───── Material for this exercise ─────
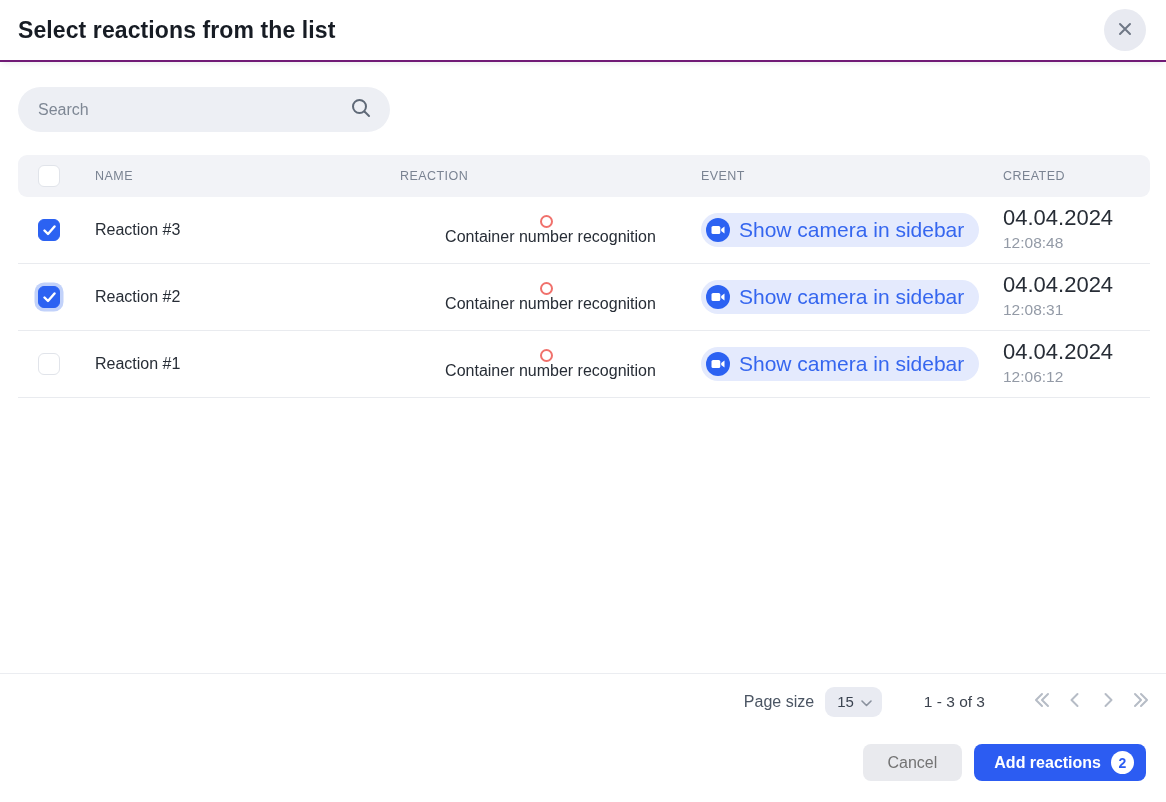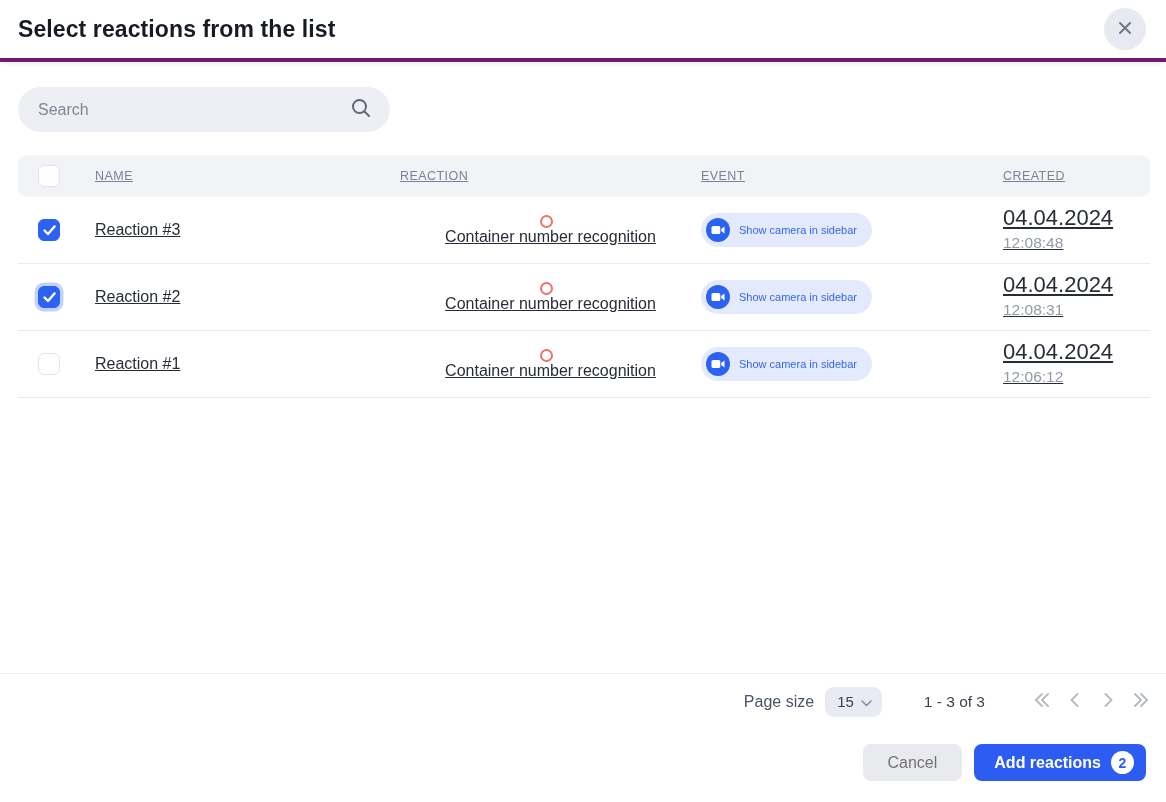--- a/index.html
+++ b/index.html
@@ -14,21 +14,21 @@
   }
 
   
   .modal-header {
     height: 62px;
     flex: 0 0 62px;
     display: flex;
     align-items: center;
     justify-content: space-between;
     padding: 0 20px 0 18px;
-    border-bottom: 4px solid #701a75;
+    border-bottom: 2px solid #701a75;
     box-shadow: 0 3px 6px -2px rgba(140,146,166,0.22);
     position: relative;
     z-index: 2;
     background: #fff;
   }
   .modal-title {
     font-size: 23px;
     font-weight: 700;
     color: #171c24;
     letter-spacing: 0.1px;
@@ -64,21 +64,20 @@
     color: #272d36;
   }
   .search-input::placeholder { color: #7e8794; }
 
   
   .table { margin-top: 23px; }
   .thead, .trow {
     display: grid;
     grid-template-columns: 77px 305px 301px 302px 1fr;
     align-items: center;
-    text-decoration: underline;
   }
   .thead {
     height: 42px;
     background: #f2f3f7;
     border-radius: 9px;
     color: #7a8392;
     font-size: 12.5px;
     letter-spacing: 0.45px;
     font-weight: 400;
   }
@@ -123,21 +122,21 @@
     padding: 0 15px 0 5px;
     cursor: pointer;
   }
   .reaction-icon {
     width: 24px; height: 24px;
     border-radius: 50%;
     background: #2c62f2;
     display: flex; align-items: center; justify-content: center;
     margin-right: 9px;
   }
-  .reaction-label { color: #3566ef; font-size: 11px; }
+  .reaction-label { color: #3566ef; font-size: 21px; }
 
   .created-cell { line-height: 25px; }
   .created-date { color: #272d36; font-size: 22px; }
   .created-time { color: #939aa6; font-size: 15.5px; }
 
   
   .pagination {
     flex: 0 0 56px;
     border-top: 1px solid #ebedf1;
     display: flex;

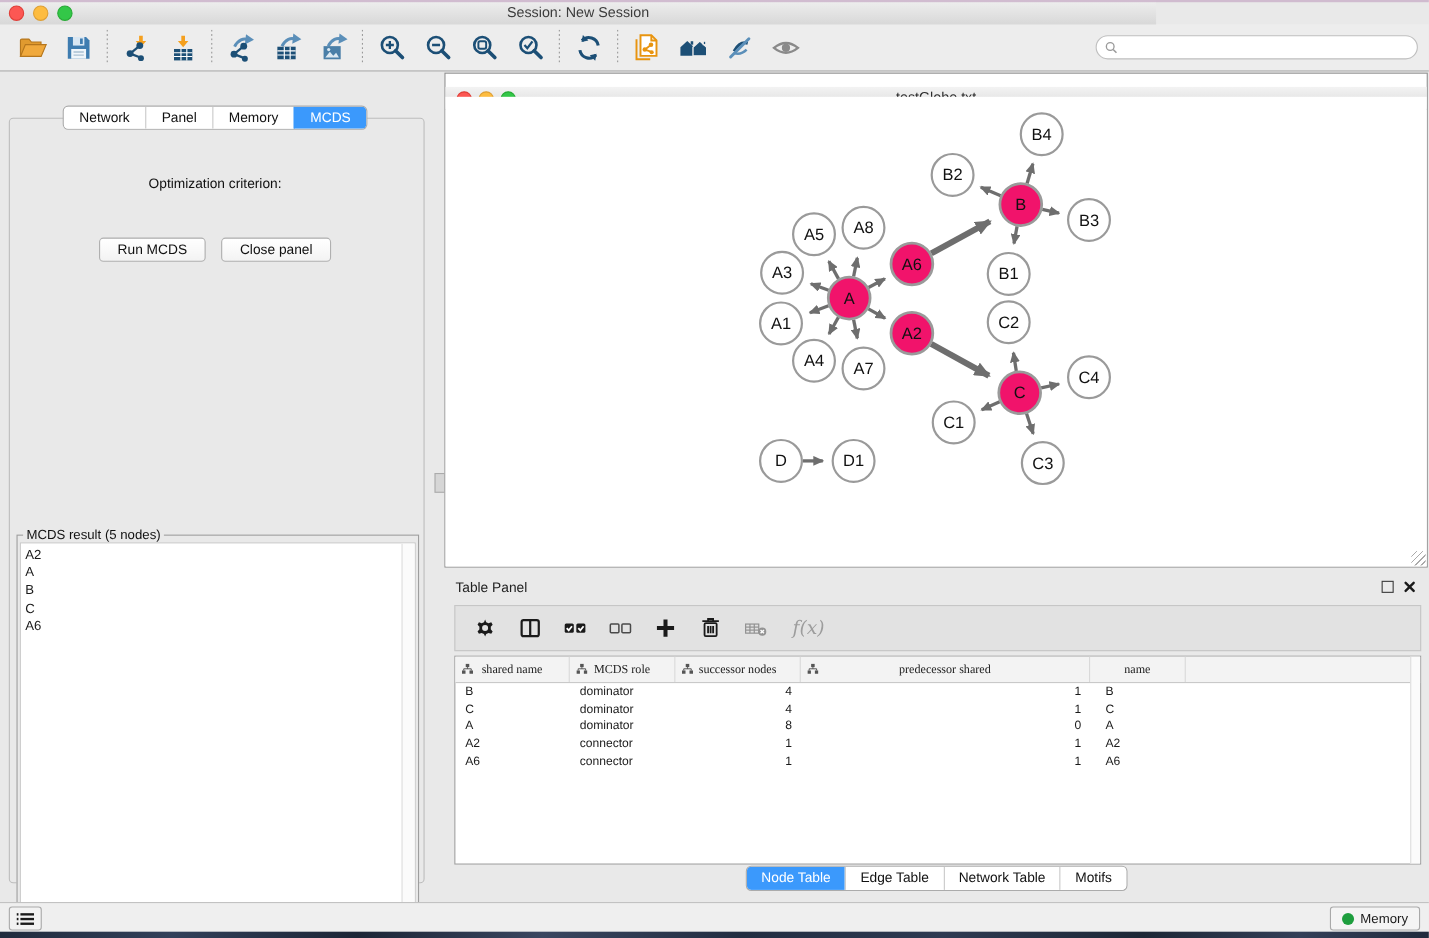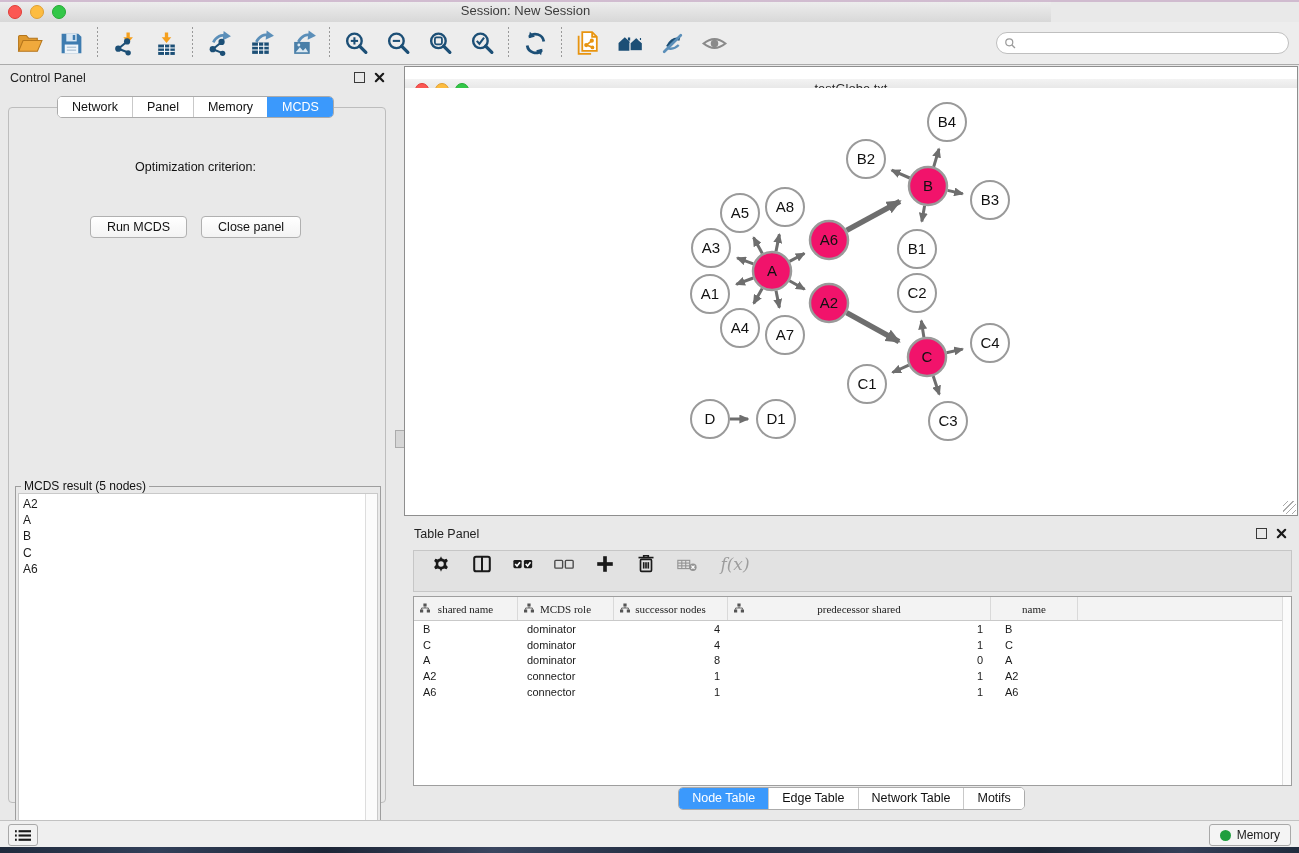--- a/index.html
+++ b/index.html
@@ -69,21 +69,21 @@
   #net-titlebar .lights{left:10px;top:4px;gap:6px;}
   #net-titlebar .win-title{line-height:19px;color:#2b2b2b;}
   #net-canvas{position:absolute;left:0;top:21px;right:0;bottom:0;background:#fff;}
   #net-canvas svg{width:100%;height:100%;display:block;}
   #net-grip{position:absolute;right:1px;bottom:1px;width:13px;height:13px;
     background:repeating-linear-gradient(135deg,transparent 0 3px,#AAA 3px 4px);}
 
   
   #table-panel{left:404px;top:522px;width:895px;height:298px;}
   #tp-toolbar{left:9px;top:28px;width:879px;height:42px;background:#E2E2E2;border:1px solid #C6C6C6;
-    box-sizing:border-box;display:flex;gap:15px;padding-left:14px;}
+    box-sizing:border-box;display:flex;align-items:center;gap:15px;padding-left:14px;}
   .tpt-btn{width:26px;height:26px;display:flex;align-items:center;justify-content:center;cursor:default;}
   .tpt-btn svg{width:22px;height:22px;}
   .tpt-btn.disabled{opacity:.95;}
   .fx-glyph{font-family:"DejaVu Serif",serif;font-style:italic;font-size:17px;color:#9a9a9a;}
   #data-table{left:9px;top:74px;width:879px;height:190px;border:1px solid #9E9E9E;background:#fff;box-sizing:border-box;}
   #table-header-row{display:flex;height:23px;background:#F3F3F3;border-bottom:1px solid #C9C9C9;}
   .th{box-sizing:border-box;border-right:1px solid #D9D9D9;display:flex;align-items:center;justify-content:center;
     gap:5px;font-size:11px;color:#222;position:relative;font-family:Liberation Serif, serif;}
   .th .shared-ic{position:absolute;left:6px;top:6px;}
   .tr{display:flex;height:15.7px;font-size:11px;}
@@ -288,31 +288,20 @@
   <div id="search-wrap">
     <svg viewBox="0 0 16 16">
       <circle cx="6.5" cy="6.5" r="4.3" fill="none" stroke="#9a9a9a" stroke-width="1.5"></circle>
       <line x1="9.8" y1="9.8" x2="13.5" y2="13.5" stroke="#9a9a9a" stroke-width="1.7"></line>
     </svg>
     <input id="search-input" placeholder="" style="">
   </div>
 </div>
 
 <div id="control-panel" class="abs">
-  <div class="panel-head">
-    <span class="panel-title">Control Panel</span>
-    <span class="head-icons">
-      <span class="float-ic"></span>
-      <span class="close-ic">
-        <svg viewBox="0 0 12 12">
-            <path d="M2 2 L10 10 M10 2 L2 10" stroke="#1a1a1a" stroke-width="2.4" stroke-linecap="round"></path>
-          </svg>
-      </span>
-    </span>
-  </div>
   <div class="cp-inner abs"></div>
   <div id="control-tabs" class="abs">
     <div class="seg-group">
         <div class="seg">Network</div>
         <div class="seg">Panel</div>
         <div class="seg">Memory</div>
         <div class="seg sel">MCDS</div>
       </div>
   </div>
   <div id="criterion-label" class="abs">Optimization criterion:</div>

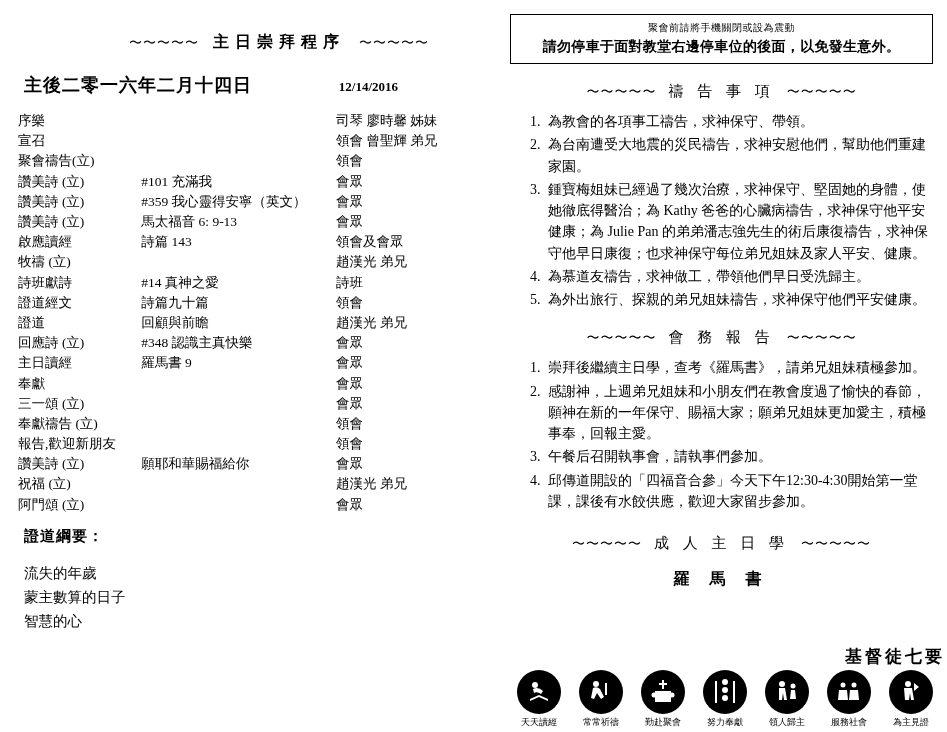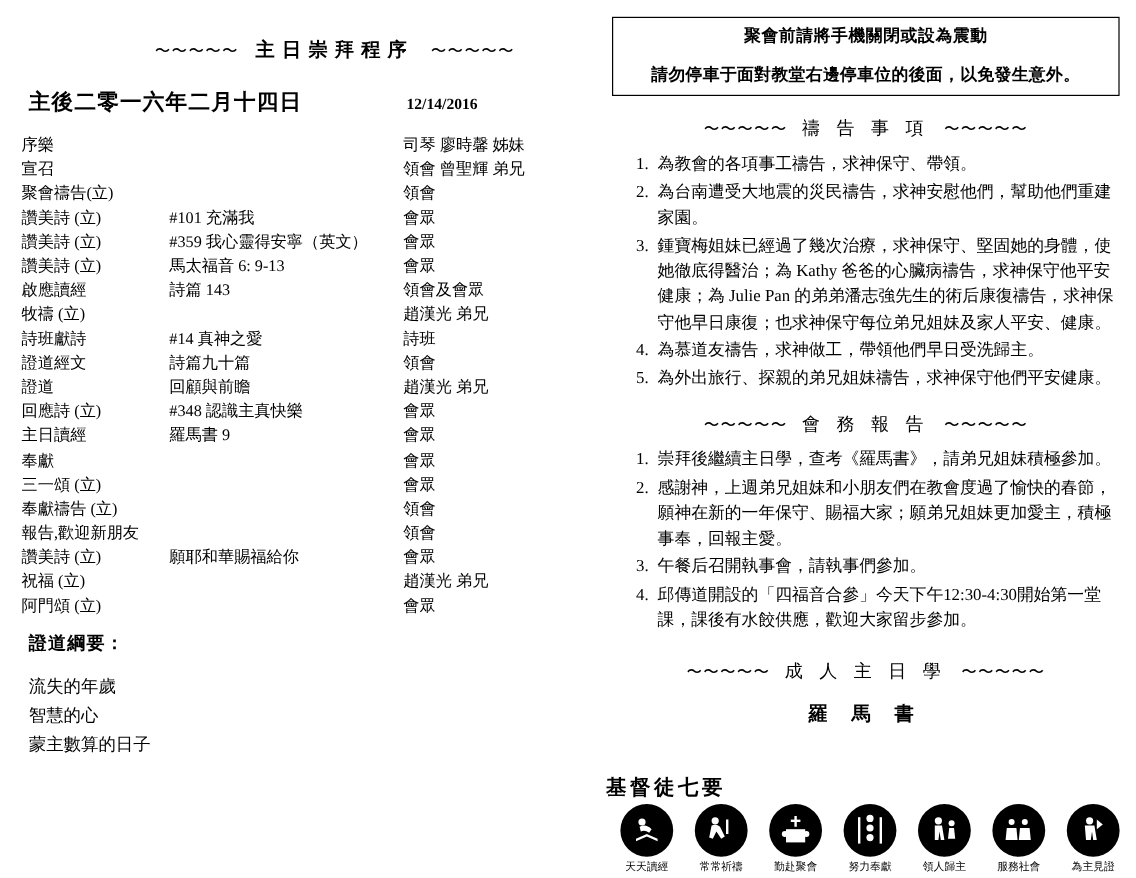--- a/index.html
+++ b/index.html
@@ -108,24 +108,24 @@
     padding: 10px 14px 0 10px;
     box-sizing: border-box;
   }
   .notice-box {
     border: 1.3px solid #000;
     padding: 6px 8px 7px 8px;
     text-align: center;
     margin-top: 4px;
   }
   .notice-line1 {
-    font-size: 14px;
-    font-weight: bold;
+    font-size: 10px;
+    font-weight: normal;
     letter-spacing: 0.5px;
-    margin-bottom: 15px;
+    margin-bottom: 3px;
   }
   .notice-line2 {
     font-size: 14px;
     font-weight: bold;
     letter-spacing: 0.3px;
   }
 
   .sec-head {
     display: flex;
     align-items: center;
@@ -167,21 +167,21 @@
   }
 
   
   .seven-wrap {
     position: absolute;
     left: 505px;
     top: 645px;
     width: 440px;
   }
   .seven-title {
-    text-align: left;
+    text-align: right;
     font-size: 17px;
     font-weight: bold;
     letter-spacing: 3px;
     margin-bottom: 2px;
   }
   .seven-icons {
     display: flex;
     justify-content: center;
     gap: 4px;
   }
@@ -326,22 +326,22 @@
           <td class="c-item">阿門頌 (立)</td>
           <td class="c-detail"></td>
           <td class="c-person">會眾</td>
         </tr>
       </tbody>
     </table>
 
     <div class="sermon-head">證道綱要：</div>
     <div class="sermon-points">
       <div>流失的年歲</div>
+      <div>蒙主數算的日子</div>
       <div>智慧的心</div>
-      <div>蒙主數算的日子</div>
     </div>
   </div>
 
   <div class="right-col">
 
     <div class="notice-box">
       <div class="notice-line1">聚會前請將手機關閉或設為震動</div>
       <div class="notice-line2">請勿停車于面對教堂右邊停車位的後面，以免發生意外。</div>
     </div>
─────
▶ [What the task requires]
Word for word, restate the records shown above, minus the pictures.

▶ [Answer to this task]
--- a/index.html
+++ b/index.html
@@ -14,21 +14,21 @@
   }
 
   
   .modal-header {
     height: 62px;
     flex: 0 0 62px;
     display: flex;
     align-items: center;
     justify-content: space-between;
     padding: 0 20px 0 18px;
-    border-bottom: 4px solid #701a75;
+    border-bottom: 2px solid #701a75;
     box-shadow: 0 3px 6px -2px rgba(140,146,166,0.22);
     position: relative;
     z-index: 2;
     background: #fff;
   }
   .modal-title {
     font-size: 23px;
     font-weight: 700;
     color: #171c24;
     letter-spacing: 0.1px;
@@ -64,21 +64,20 @@
     color: #272d36;
   }
   .search-input::placeholder { color: #7e8794; }
 
   
   .table { margin-top: 23px; }
   .thead, .trow {
     display: grid;
     grid-template-columns: 77px 305px 301px 302px 1fr;
     align-items: center;
-    text-decoration: underline;
   }
   .thead {
     height: 42px;
     background: #f2f3f7;
     border-radius: 9px;
     color: #7a8392;
     font-size: 12.5px;
     letter-spacing: 0.45px;
     font-weight: 400;
   }
@@ -123,21 +122,21 @@
     padding: 0 15px 0 5px;
     cursor: pointer;
   }
   .reaction-icon {
     width: 24px; height: 24px;
     border-radius: 50%;
     background: #2c62f2;
     display: flex; align-items: center; justify-content: center;
     margin-right: 9px;
   }
-  .reaction-label { color: #3566ef; font-size: 11px; }
+  .reaction-label { color: #3566ef; font-size: 21px; }
 
   .created-cell { line-height: 25px; }
   .created-date { color: #272d36; font-size: 22px; }
   .created-time { color: #939aa6; font-size: 15.5px; }
 
   
   .pagination {
     flex: 0 0 56px;
     border-top: 1px solid #ebedf1;
     display: flex;

--- a/index.html
+++ b/index.html
@@ -69,21 +69,21 @@
   #net-titlebar .lights{left:10px;top:4px;gap:6px;}
   #net-titlebar .win-title{line-height:19px;color:#2b2b2b;}
   #net-canvas{position:absolute;left:0;top:21px;right:0;bottom:0;background:#fff;}
   #net-canvas svg{width:100%;height:100%;display:block;}
   #net-grip{position:absolute;right:1px;bottom:1px;width:13px;height:13px;
     background:repeating-linear-gradient(135deg,transparent 0 3px,#AAA 3px 4px);}
 
   
   #table-panel{left:404px;top:522px;width:895px;height:298px;}
   #tp-toolbar{left:9px;top:28px;width:879px;height:42px;background:#E2E2E2;border:1px solid #C6C6C6;
-    box-sizing:border-box;display:flex;gap:15px;padding-left:14px;}
+    box-sizing:border-box;display:flex;align-items:center;gap:15px;padding-left:14px;}
   .tpt-btn{width:26px;height:26px;display:flex;align-items:center;justify-content:center;cursor:default;}
   .tpt-btn svg{width:22px;height:22px;}
   .tpt-btn.disabled{opacity:.95;}
   .fx-glyph{font-family:"DejaVu Serif",serif;font-style:italic;font-size:17px;color:#9a9a9a;}
   #data-table{left:9px;top:74px;width:879px;height:190px;border:1px solid #9E9E9E;background:#fff;box-sizing:border-box;}
   #table-header-row{display:flex;height:23px;background:#F3F3F3;border-bottom:1px solid #C9C9C9;}
   .th{box-sizing:border-box;border-right:1px solid #D9D9D9;display:flex;align-items:center;justify-content:center;
     gap:5px;font-size:11px;color:#222;position:relative;font-family:Liberation Serif, serif;}
   .th .shared-ic{position:absolute;left:6px;top:6px;}
   .tr{display:flex;height:15.7px;font-size:11px;}
@@ -288,31 +288,20 @@
   <div id="search-wrap">
     <svg viewBox="0 0 16 16">
       <circle cx="6.5" cy="6.5" r="4.3" fill="none" stroke="#9a9a9a" stroke-width="1.5"></circle>
       <line x1="9.8" y1="9.8" x2="13.5" y2="13.5" stroke="#9a9a9a" stroke-width="1.7"></line>
     </svg>
     <input id="search-input" placeholder="" style="">
   </div>
 </div>
 
 <div id="control-panel" class="abs">
-  <div class="panel-head">
-    <span class="panel-title">Control Panel</span>
-    <span class="head-icons">
-      <span class="float-ic"></span>
-      <span class="close-ic">
-        <svg viewBox="0 0 12 12">
-            <path d="M2 2 L10 10 M10 2 L2 10" stroke="#1a1a1a" stroke-width="2.4" stroke-linecap="round"></path>
-          </svg>
-      </span>
-    </span>
-  </div>
   <div class="cp-inner abs"></div>
   <div id="control-tabs" class="abs">
     <div class="seg-group">
         <div class="seg">Network</div>
         <div class="seg">Panel</div>
         <div class="seg">Memory</div>
         <div class="seg sel">MCDS</div>
       </div>
   </div>
   <div id="criterion-label" class="abs">Optimization criterion:</div>

--- a/index.html
+++ b/index.html
@@ -108,24 +108,24 @@
     padding: 10px 14px 0 10px;
     box-sizing: border-box;
   }
   .notice-box {
     border: 1.3px solid #000;
     padding: 6px 8px 7px 8px;
     text-align: center;
     margin-top: 4px;
   }
   .notice-line1 {
-    font-size: 14px;
-    font-weight: bold;
+    font-size: 10px;
+    font-weight: normal;
     letter-spacing: 0.5px;
-    margin-bottom: 15px;
+    margin-bottom: 3px;
   }
   .notice-line2 {
     font-size: 14px;
     font-weight: bold;
     letter-spacing: 0.3px;
   }
 
   .sec-head {
     display: flex;
     align-items: center;
@@ -167,21 +167,21 @@
   }
 
   
   .seven-wrap {
     position: absolute;
     left: 505px;
     top: 645px;
     width: 440px;
   }
   .seven-title {
-    text-align: left;
+    text-align: right;
     font-size: 17px;
     font-weight: bold;
     letter-spacing: 3px;
     margin-bottom: 2px;
   }
   .seven-icons {
     display: flex;
     justify-content: center;
     gap: 4px;
   }
@@ -326,22 +326,22 @@
           <td class="c-item">阿門頌 (立)</td>
           <td class="c-detail"></td>
           <td class="c-person">會眾</td>
         </tr>
       </tbody>
     </table>
 
     <div class="sermon-head">證道綱要：</div>
     <div class="sermon-points">
       <div>流失的年歲</div>
+      <div>蒙主數算的日子</div>
       <div>智慧的心</div>
-      <div>蒙主數算的日子</div>
     </div>
   </div>
 
   <div class="right-col">
 
     <div class="notice-box">
       <div class="notice-line1">聚會前請將手機關閉或設為震動</div>
       <div class="notice-line2">請勿停車于面對教堂右邊停車位的後面，以免發生意外。</div>
     </div>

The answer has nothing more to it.